(Version difference data)
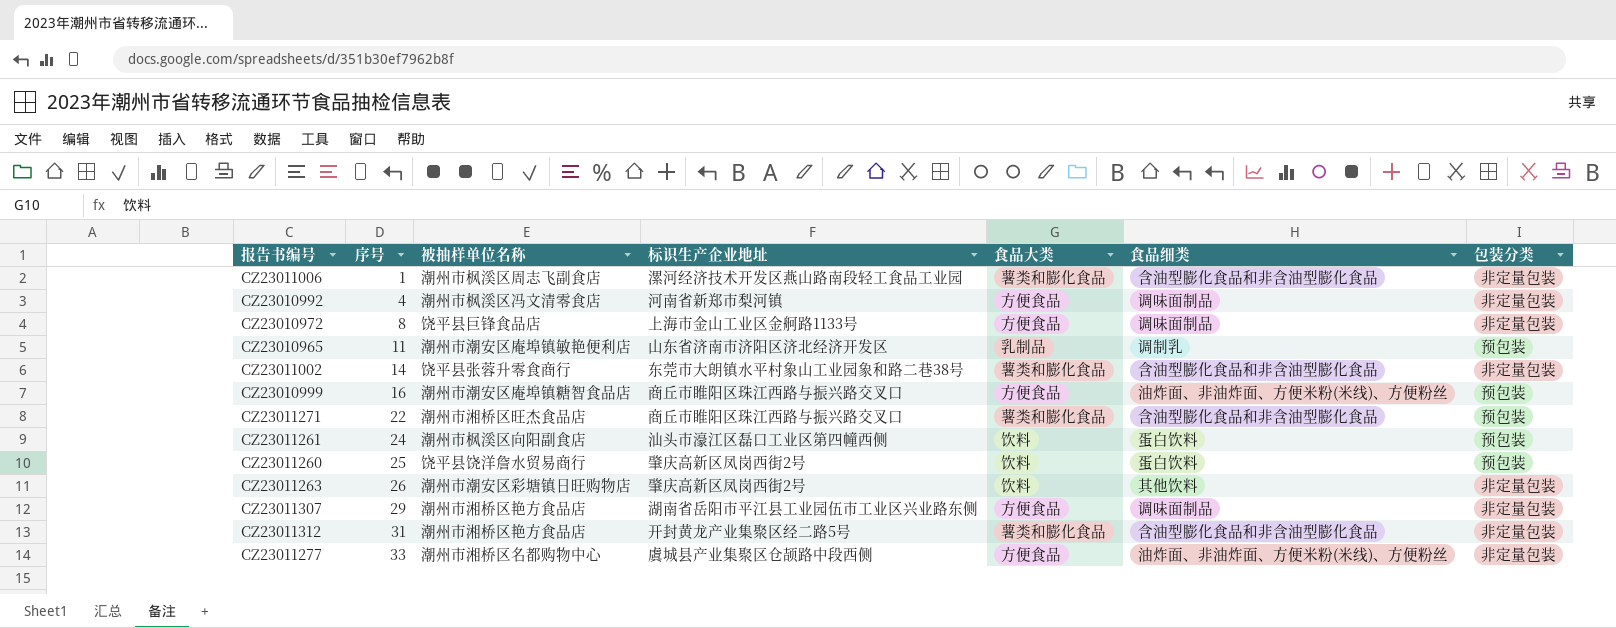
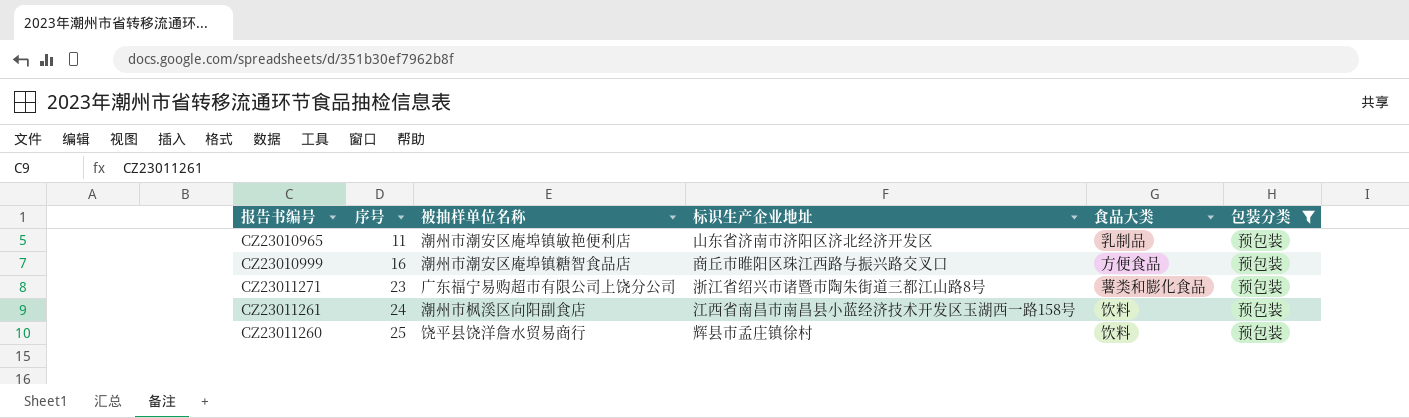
filter: none -> 包装分类 = 预包装
column 食品细类 | position: 6 -> none
CZ23011271 | 序号: 22 -> 23
CZ23011271 | 被抽样单位名称: 潮州市湘桥区旺杰食品店 -> 广东福宁易购超市有限公司上饶分公司
CZ23011271 | 标识生产企业地址: 商丘市睢阳区珠江西路与振兴路交叉口 -> 浙江省绍兴市诸暨市陶朱街道三都江山路8号
CZ23011261 | 标识生产企业地址: 汕头市濠江区磊口工业区第四幢西侧 -> 江西省南昌市南昌县小蓝经济技术开发区玉湖西一路158号
CZ23011260 | 标识生产企业地址: 肇庆高新区凤岗西街2号 -> 辉县市孟庄镇徐村

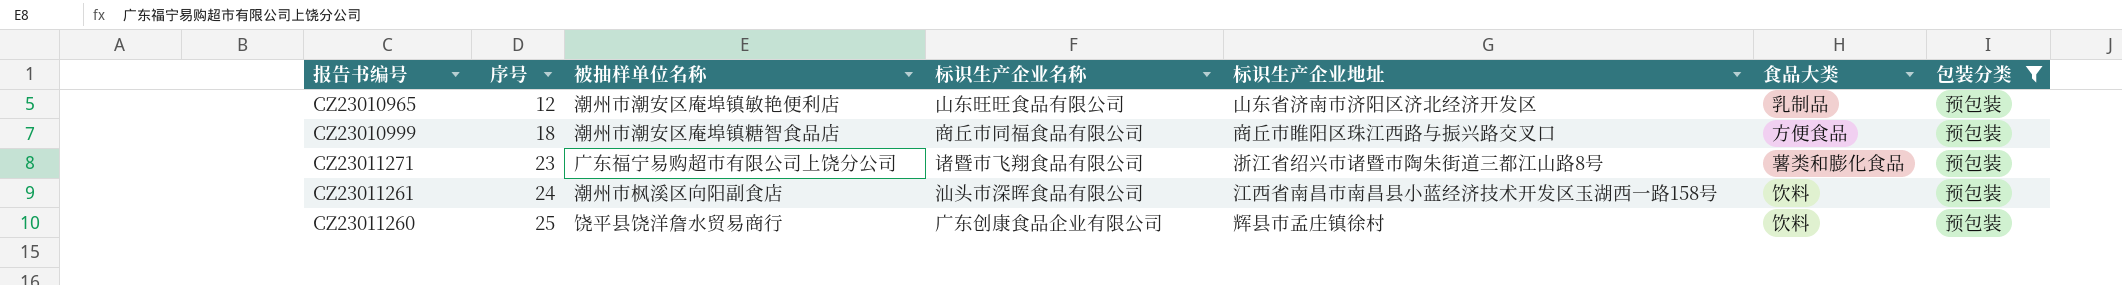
column 标识生产企业名称 | position: none -> 4
CZ23010965 | 序号: 11 -> 12
CZ23010999 | 序号: 16 -> 18

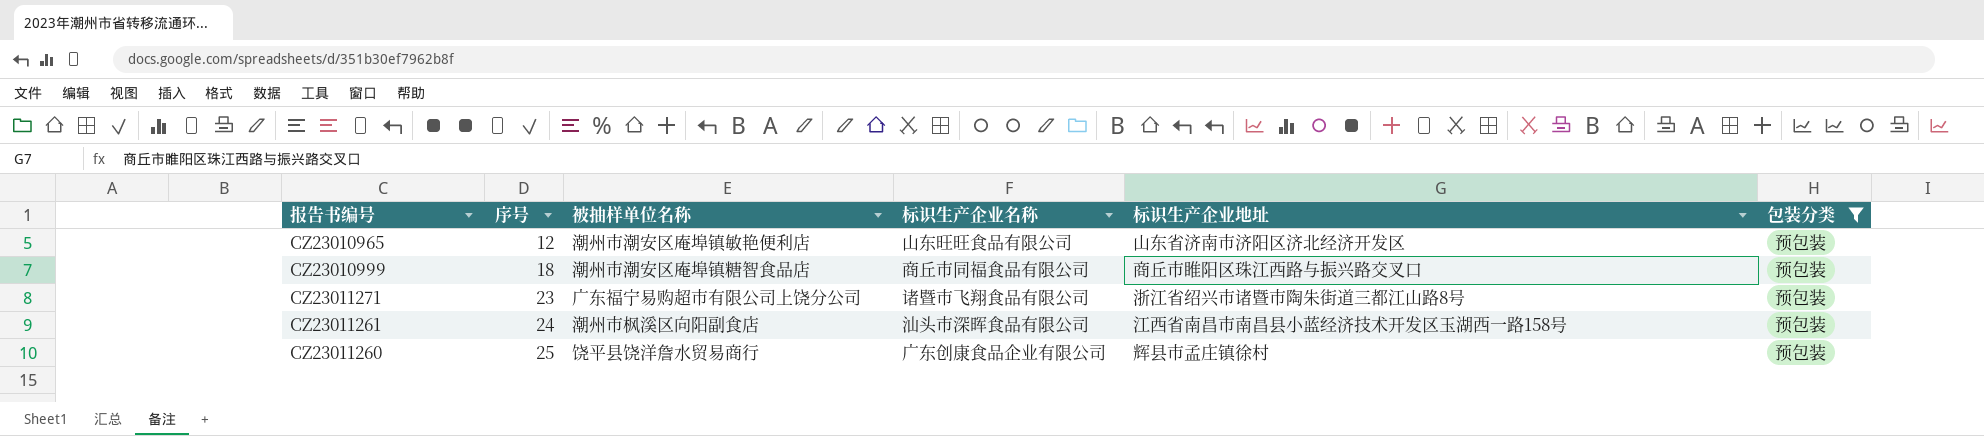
column 食品大类 | position: 6 -> none

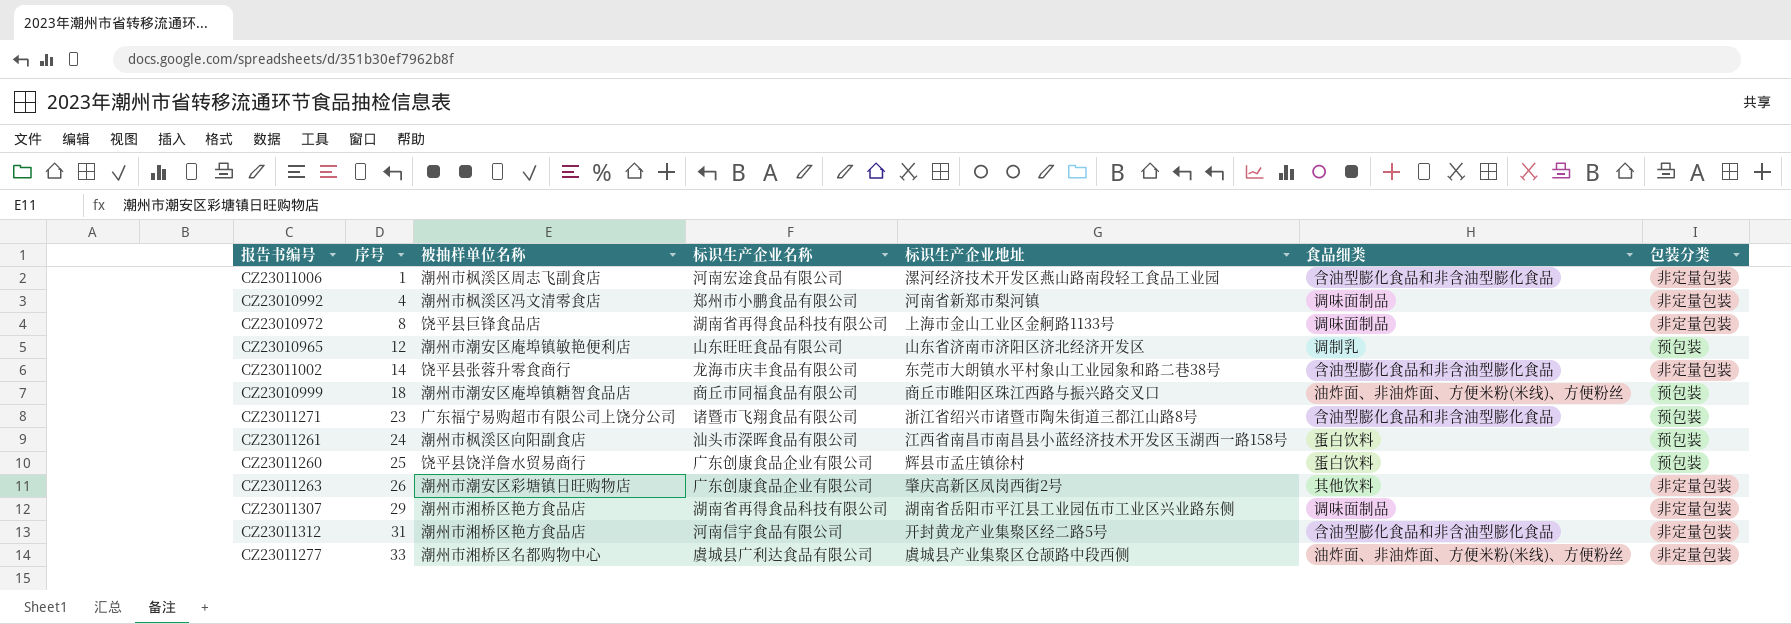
filter: 包装分类 = 预包装 -> none
column 食品细类 | position: none -> 6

§ ASSIGNMENT:
Without including the pictures, copy all of the data exactly.

§ RESULT OF THIS TASK:
filter: none -> 包装分类 = 预包装
column 食品细类 | position: 6 -> none
CZ23011271 | 序号: 22 -> 23
CZ23011271 | 被抽样单位名称: 潮州市湘桥区旺杰食品店 -> 广东福宁易购超市有限公司上饶分公司
CZ23011271 | 标识生产企业地址: 商丘市睢阳区珠江西路与振兴路交叉口 -> 浙江省绍兴市诸暨市陶朱街道三都江山路8号
CZ23011261 | 标识生产企业地址: 汕头市濠江区磊口工业区第四幢西侧 -> 江西省南昌市南昌县小蓝经济技术开发区玉湖西一路158号
CZ23011260 | 标识生产企业地址: 肇庆高新区凤岗西街2号 -> 辉县市孟庄镇徐村

column 标识生产企业名称 | position: none -> 4
CZ23010965 | 序号: 11 -> 12
CZ23010999 | 序号: 16 -> 18

column 食品大类 | position: 6 -> none

filter: 包装分类 = 预包装 -> none
column 食品细类 | position: none -> 6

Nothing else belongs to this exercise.